» PROBLEM STATEMENT
The material below is to be copied exactly from the line with "Liberation Mono, monospace" up to and including the line with "-> <div> <svg>", with nothing else kept and no pictures.
-------- INFORMATION GIVEN --------
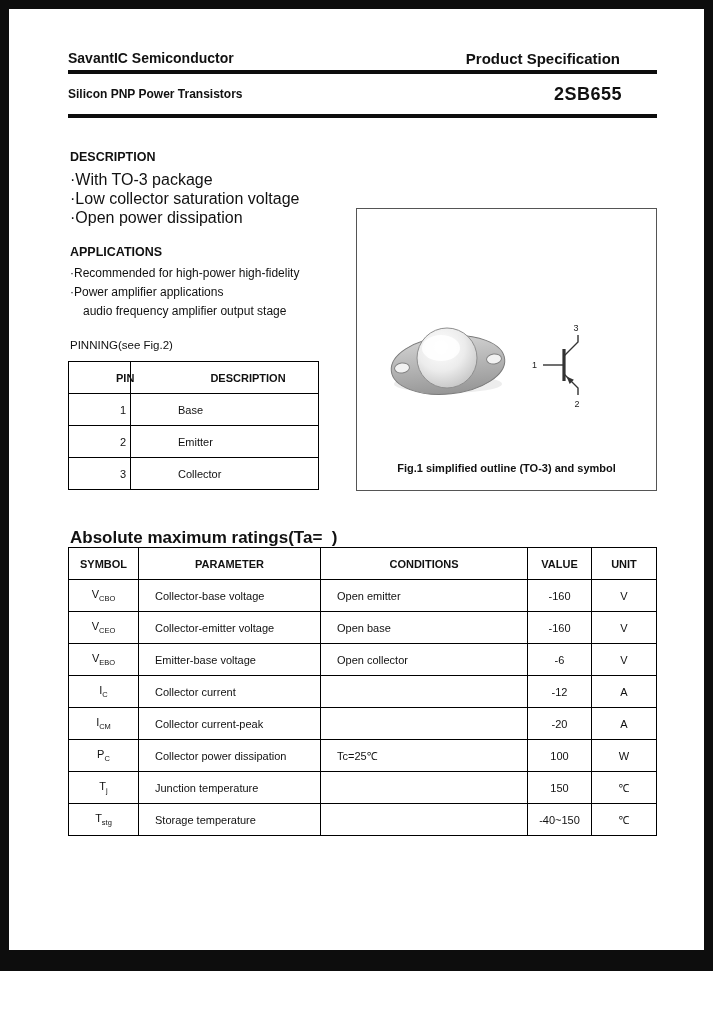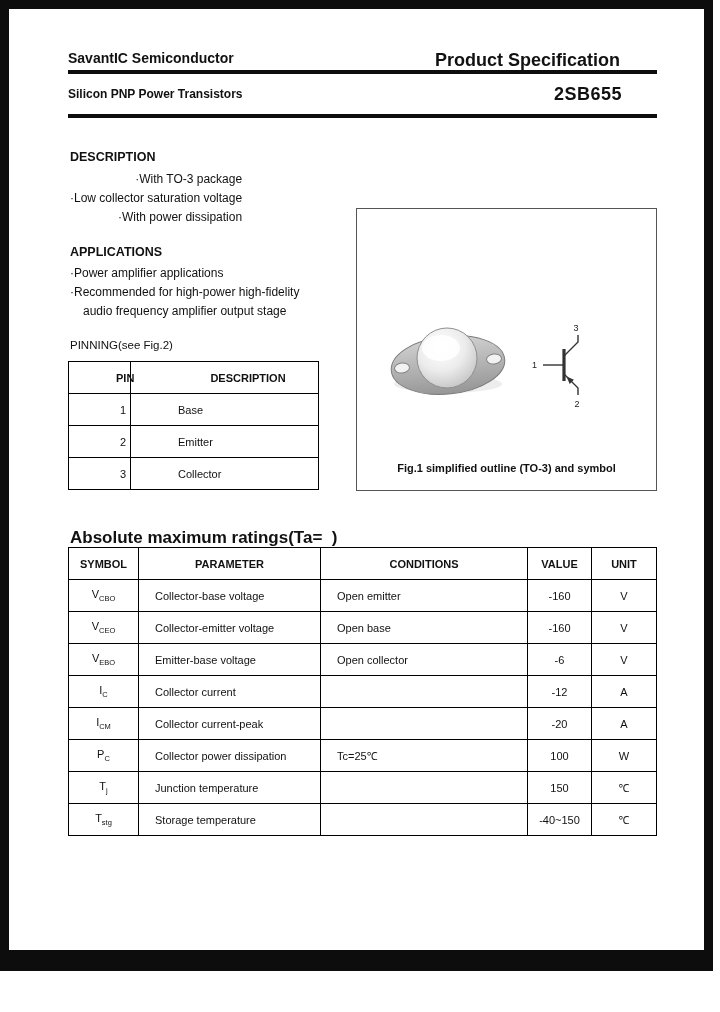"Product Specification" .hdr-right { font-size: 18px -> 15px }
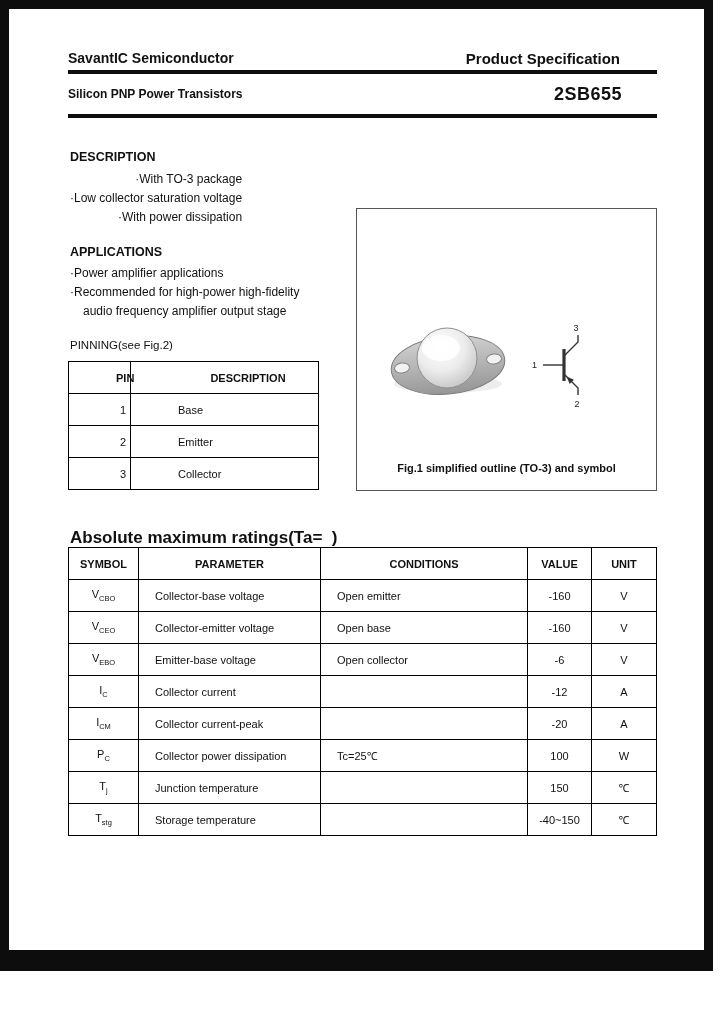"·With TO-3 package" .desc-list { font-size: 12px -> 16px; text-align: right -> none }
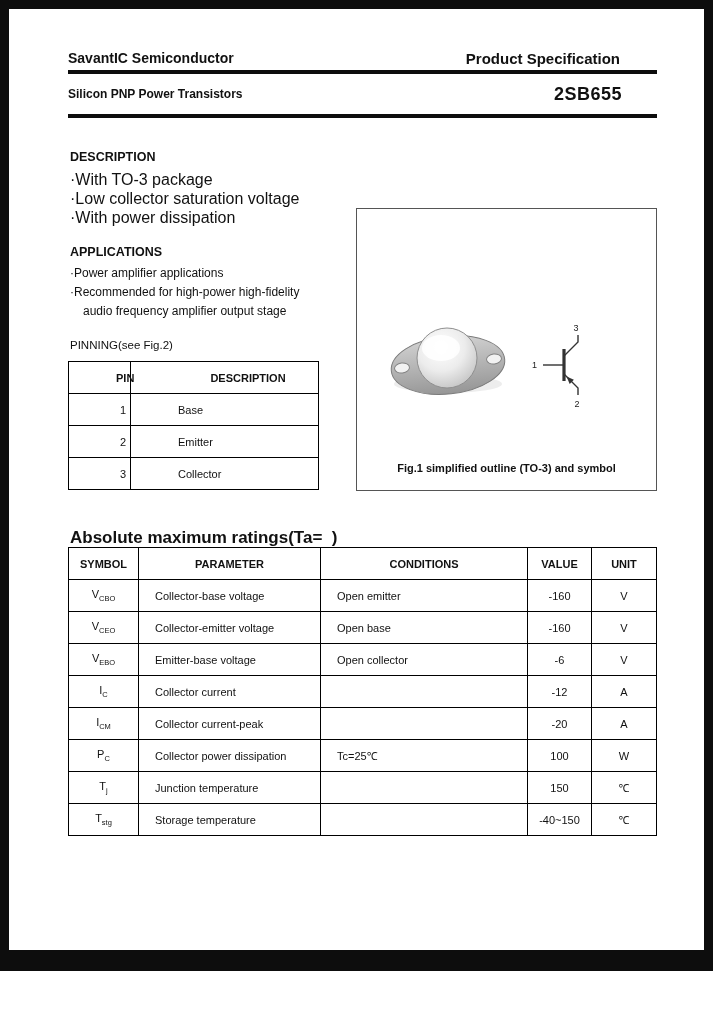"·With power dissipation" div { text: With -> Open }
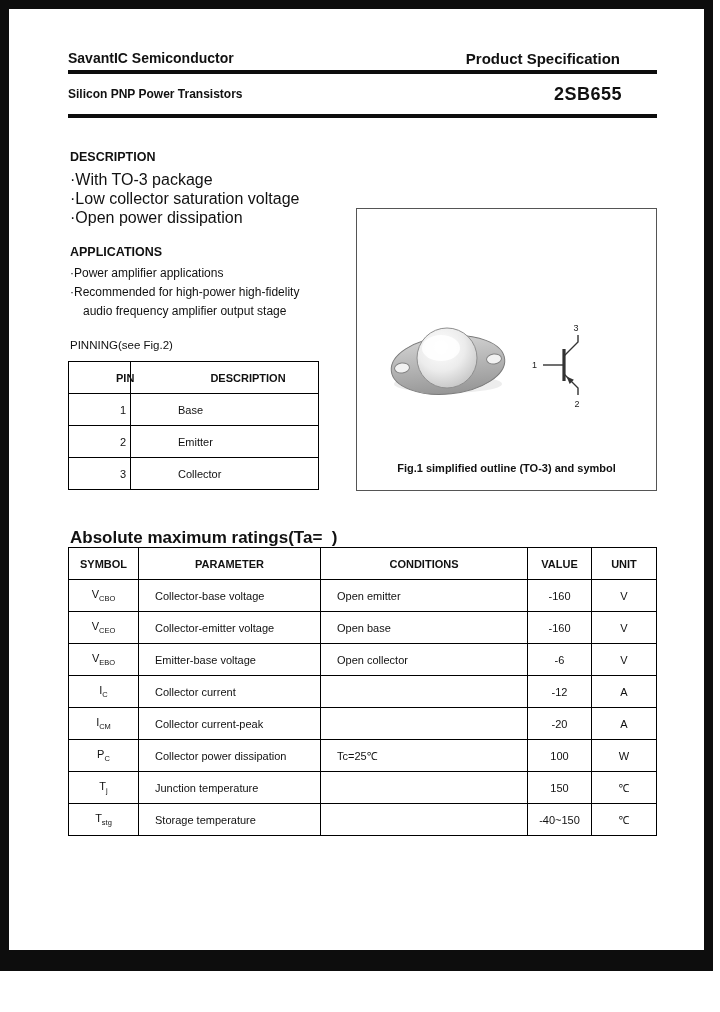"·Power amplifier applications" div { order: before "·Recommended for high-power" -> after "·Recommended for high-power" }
--------
-------- INFORMATION GIVEN --------
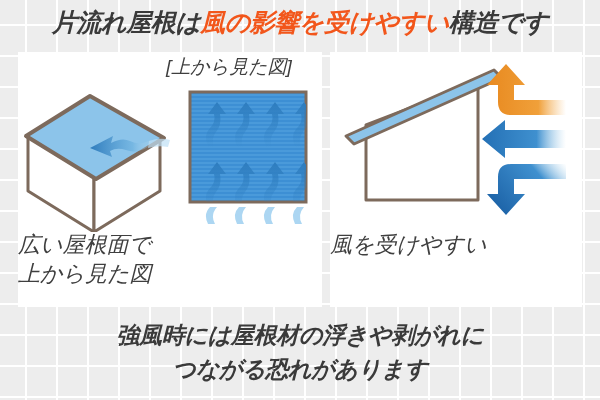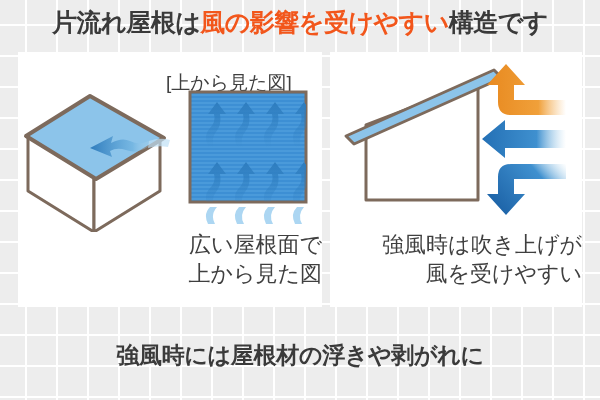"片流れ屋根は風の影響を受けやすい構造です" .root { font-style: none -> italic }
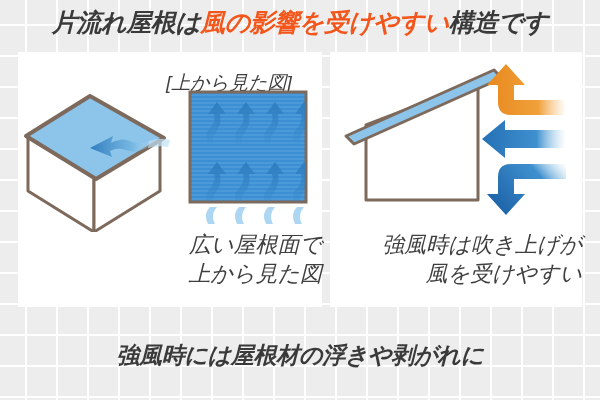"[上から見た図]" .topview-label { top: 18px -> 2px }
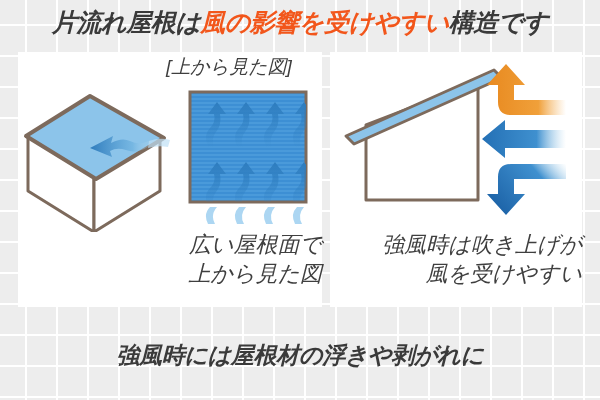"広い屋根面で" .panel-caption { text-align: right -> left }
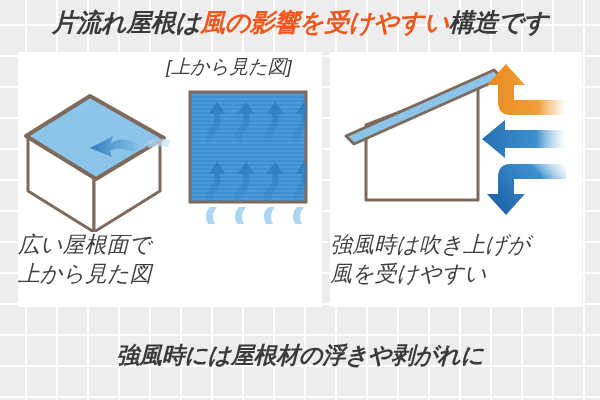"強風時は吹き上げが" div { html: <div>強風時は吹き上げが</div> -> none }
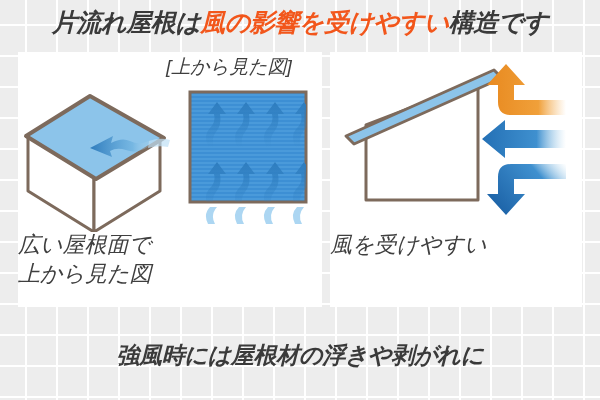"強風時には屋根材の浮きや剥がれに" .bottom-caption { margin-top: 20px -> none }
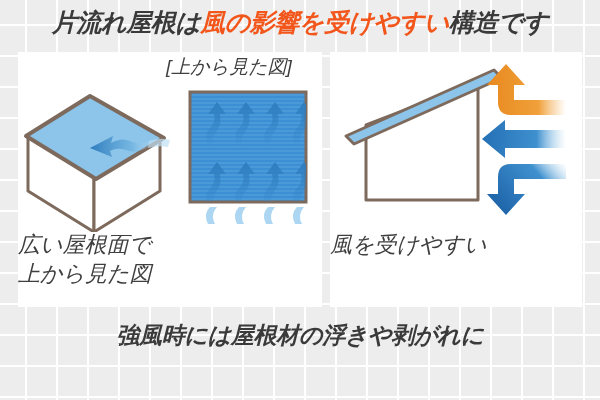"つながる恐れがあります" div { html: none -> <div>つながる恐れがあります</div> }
--------
-------- INFORMATION GIVEN --------
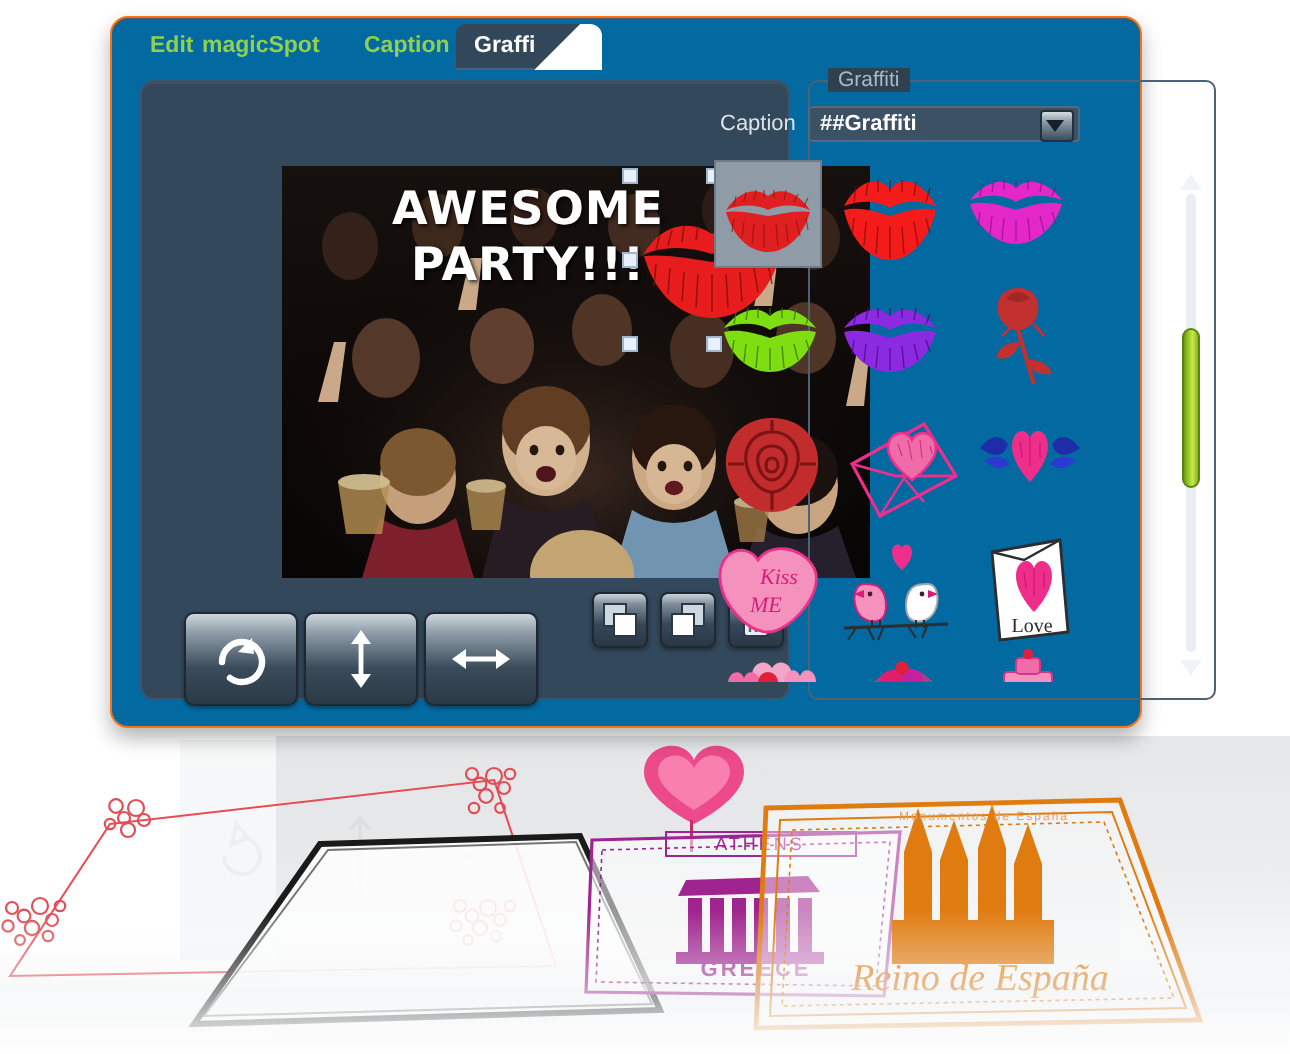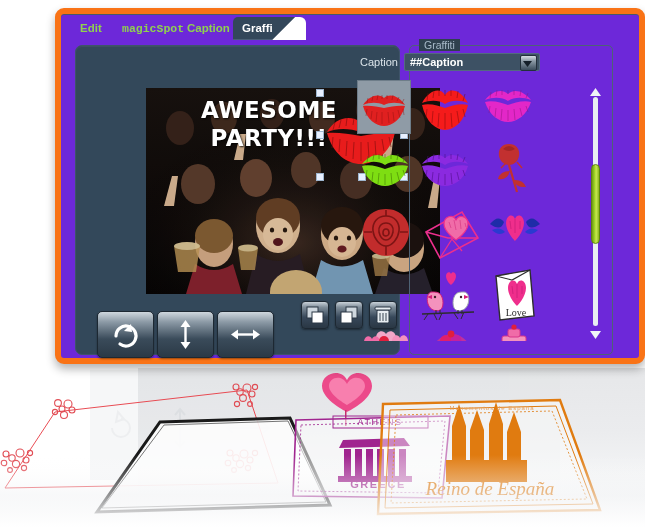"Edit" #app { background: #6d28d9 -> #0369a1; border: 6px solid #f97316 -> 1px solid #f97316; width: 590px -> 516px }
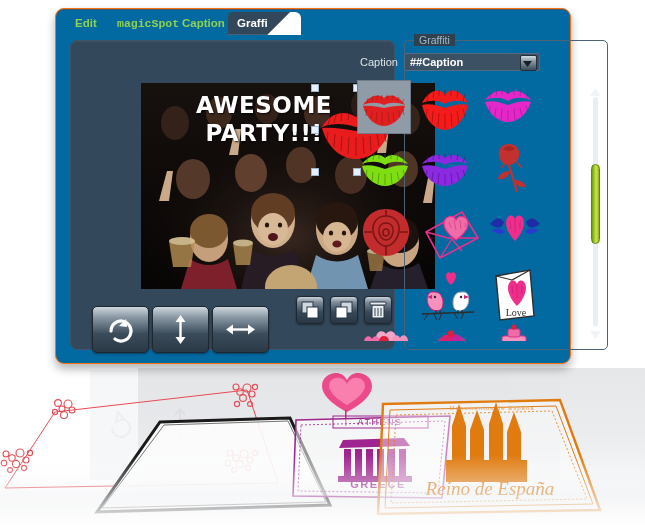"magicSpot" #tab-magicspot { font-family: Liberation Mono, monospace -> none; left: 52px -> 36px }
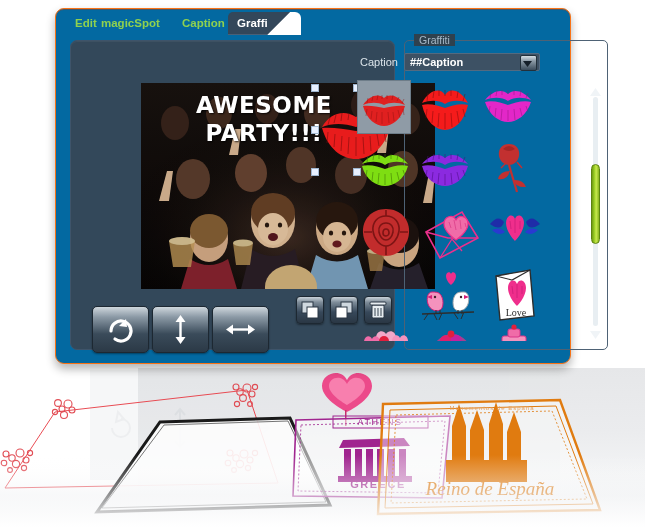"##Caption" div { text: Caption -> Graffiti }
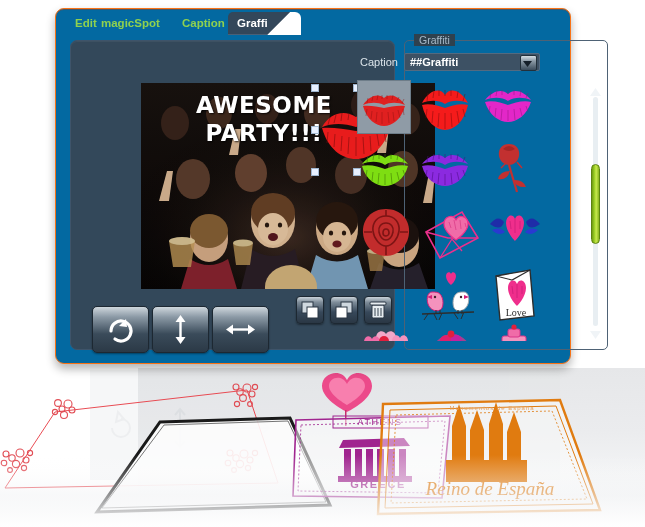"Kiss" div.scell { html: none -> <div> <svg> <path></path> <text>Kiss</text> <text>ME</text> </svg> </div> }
--------
» WRITTEN RESPONSE
"magicSpot" #tab-magicspot { font-family: Liberation Mono, monospace -> none; left: 52px -> 36px }
"##Caption" div { text: Caption -> Graffiti }
"Kiss" div.scell { html: none -> <div> <svg> <path></path> <text>Kiss</text> <text>ME</text> </svg> </div> }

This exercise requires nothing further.